Author : Alice Procter
Publisher : Cassell
Page : 288 pages
File Size : 23,9 MB
Release : 2020-03-19
Category : Political Science
ISBN : 1788402219
"Probing, jargon-free and written with the pace of a detective story... [Procter] dissects western museum culture with such forensic fury that it might be difficult for the reader ever to view those institutions in the same way again. " Financial Times 'A smart, accessible and brilliantly structured work that encourages readers to go beyond the grand architecture of cultural institutions and see the problematic colonial histories behind them.' - Sumaya Kassim Should museums be made to give back their marbles? Is it even possible to 'decolonize' our galleries? Must Rhodes fall? How to deal with the colonial history of art in museums and monuments in the public realm is a thorny issue that we are only just beginning to address. Alice Procter, creator of the Uncomfortable Art Tours, provides a manual for deconstructing everything you thought you knew about art history and tells the stories that have been left out of the canon. The book is divided into four chronological sections, named after four different kinds of art space: The Palace, The Classroom, The Memorial and The Playground.

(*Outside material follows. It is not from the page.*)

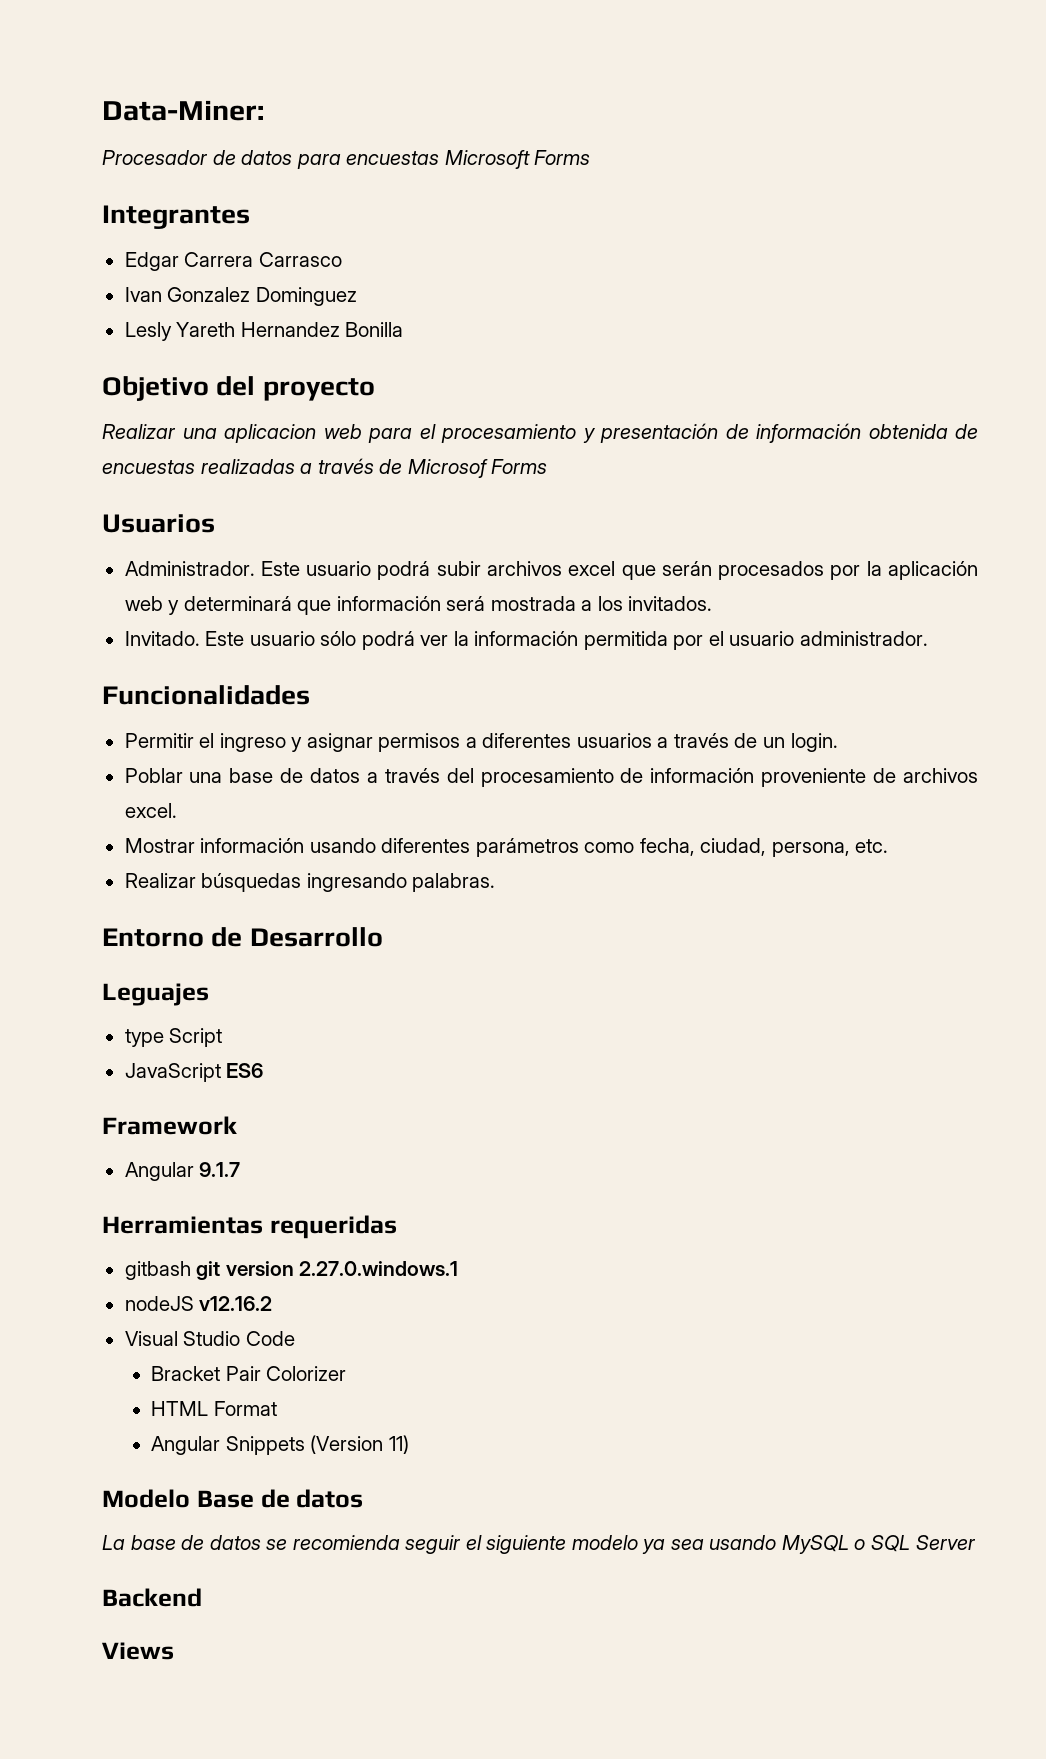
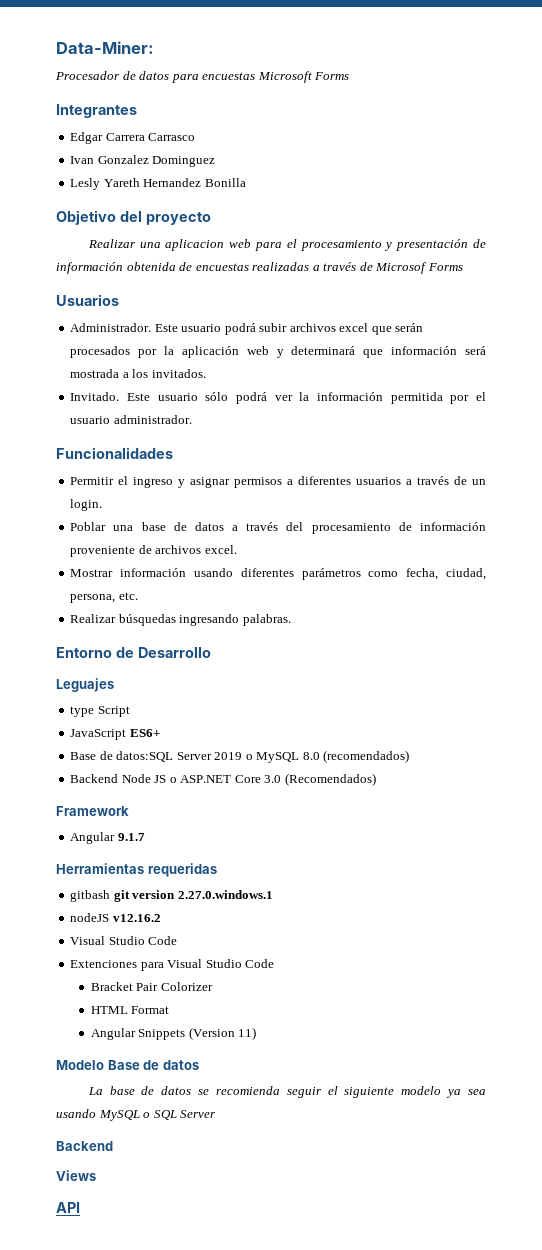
[226,1063,264,1078] ES6 -> [129,729,160,737] [70,750,410,763] [70,773,376,786] ES6+ // Base de datos:SQL Server 2019 o MySQL 8.0 (recomendados) // Backend Node JS o ASP.NET Core 3.0 (Recomendados)
(295, 1338) none -> [70,959,275,971] // Extenciones para Visual Studio Code
(174, 1651) none -> [56,1202,80,1213] // API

Each section tackles the fascinating, enlightening and often shocking stories of a selection of art pieces, including the propaganda painting the East India Company used to justify its rule in India; the tattooed Maori skulls collected as 'art objects' by Europeans; and works by contemporary artists who are taking on colonial history in their work and activism today. The Whole Picture is a much-needed provocation to look more critically at the accepted narratives about art, and rethink and disrupt the way we interact with the museums and galleries that display it.
Author : Gauvin A. Bailey
Publisher : Phaidon Press Limited
Page : 452 pages
File Size : 30,36 MB
Release : 2005-02
Category : Architecture
ISBN :
A lively survey of a critical period of Latin American art.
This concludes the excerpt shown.